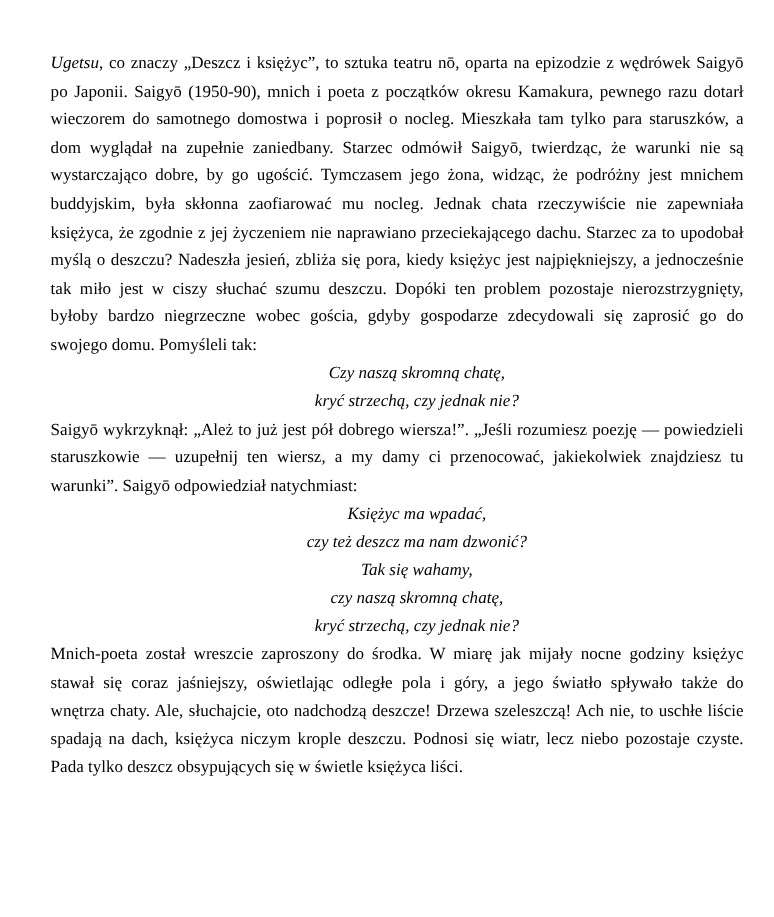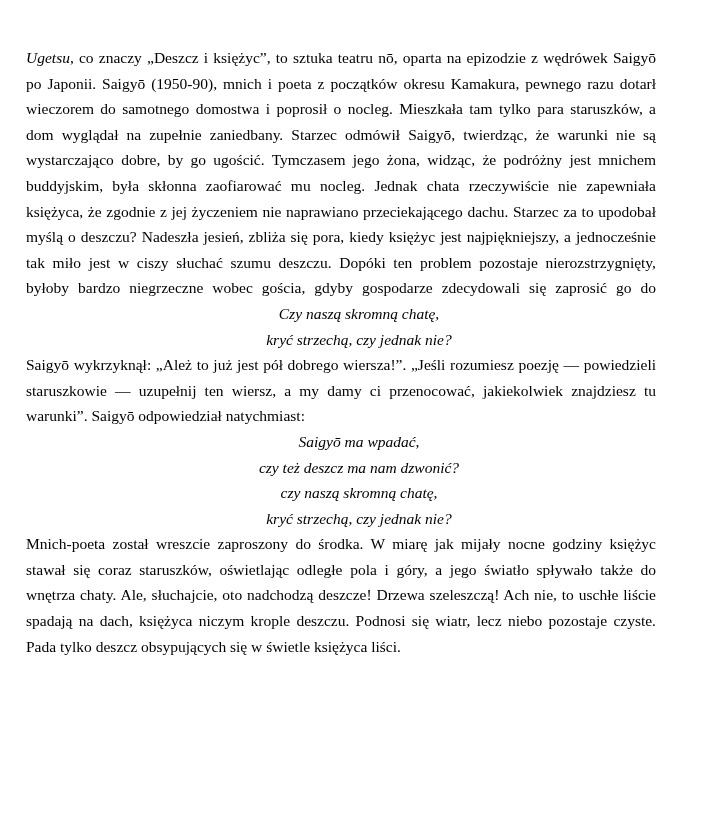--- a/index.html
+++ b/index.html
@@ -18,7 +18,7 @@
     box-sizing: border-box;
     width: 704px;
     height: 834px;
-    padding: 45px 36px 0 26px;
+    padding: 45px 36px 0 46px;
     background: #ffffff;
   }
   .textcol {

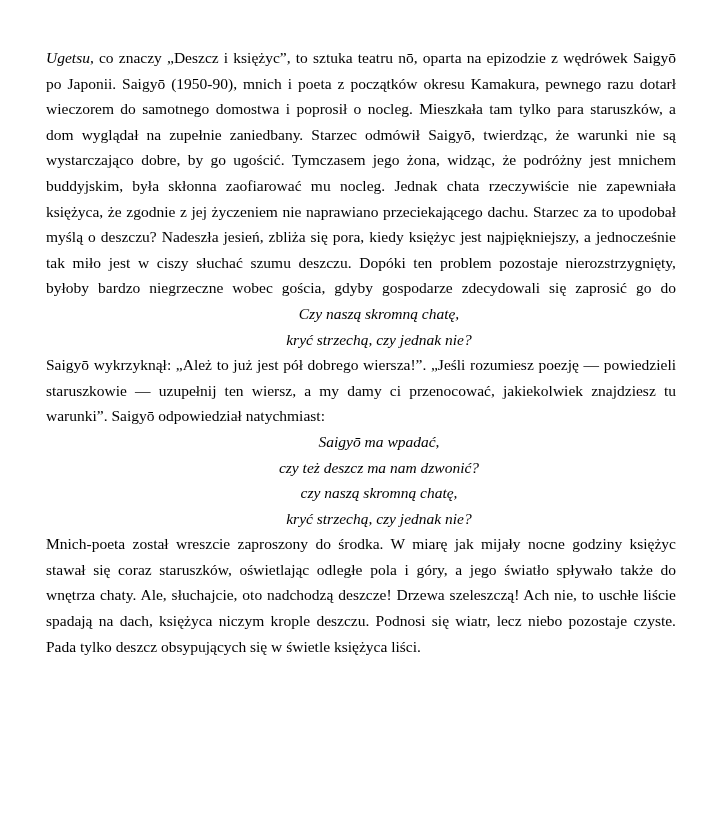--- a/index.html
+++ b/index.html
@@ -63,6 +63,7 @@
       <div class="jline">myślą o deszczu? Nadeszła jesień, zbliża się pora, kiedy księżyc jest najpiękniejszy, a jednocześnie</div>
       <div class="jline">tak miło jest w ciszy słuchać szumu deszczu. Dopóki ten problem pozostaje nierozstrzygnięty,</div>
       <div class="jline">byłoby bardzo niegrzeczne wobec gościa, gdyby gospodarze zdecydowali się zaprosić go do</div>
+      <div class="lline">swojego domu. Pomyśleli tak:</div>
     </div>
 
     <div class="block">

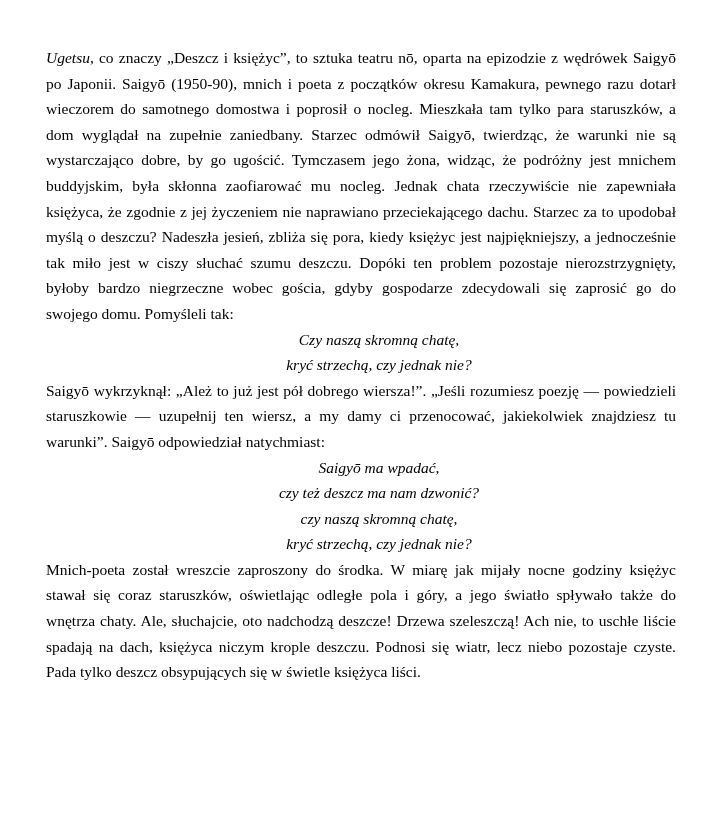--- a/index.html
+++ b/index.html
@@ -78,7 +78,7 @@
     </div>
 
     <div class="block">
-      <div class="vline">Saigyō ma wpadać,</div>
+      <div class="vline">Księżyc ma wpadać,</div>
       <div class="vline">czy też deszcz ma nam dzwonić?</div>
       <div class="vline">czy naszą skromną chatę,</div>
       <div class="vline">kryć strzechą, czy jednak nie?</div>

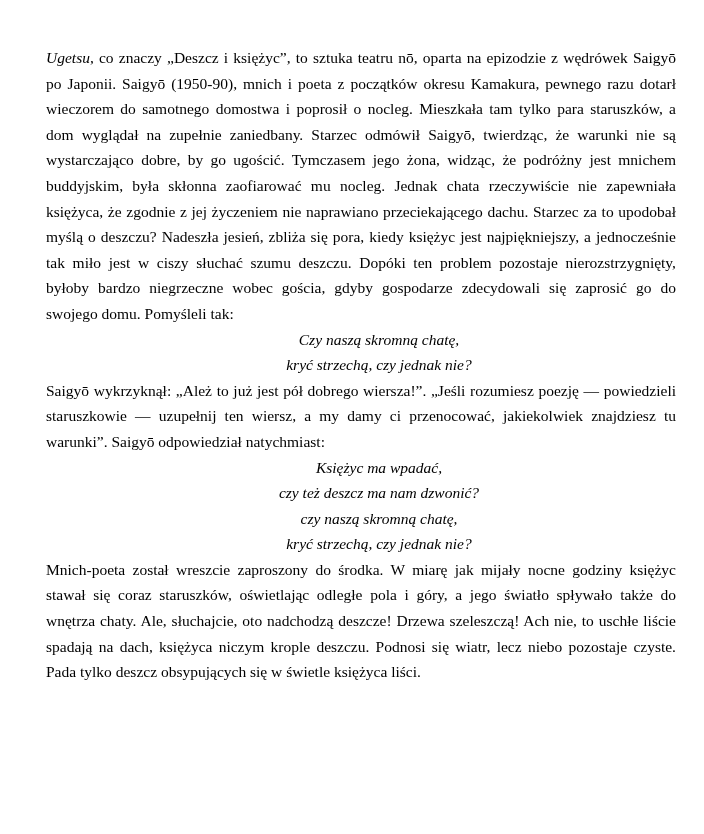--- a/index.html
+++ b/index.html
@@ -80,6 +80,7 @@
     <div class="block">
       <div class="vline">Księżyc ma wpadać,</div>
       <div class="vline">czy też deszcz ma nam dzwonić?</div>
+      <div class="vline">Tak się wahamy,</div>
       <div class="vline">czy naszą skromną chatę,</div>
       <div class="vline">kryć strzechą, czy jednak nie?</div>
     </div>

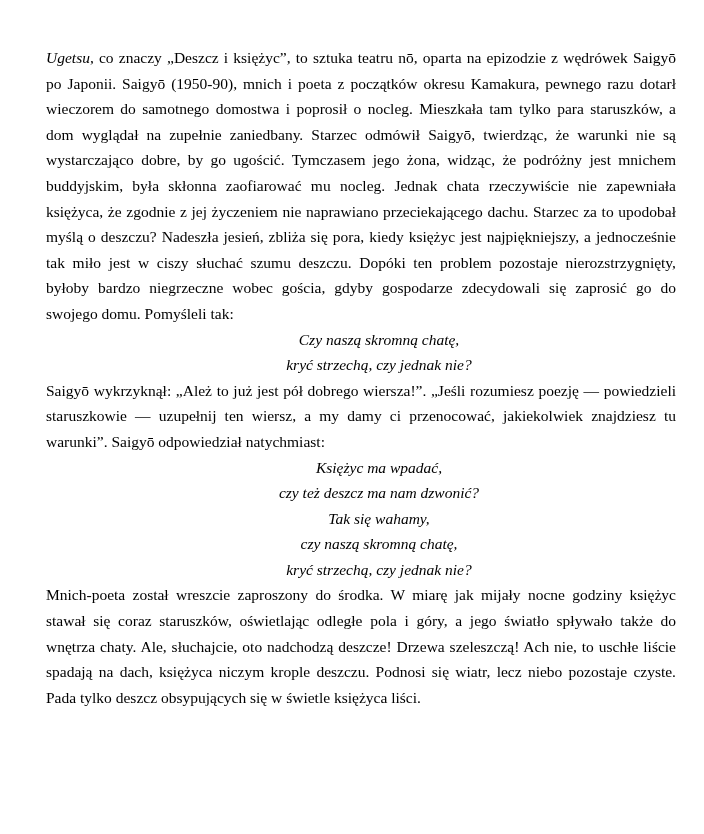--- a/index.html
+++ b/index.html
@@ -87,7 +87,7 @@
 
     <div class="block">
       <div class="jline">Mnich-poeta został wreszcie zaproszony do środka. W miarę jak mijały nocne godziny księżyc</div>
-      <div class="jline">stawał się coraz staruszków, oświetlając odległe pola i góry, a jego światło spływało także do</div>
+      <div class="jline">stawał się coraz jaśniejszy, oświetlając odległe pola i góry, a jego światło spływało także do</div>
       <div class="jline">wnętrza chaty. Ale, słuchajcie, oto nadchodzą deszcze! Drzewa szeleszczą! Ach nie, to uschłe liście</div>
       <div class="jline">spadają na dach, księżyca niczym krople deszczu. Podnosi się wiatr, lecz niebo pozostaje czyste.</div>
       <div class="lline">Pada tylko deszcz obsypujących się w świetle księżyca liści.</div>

* Task instructions:
Only a number belongs in the answer: state how many lines of the entries above hold "pola".

* Answer to this task:
2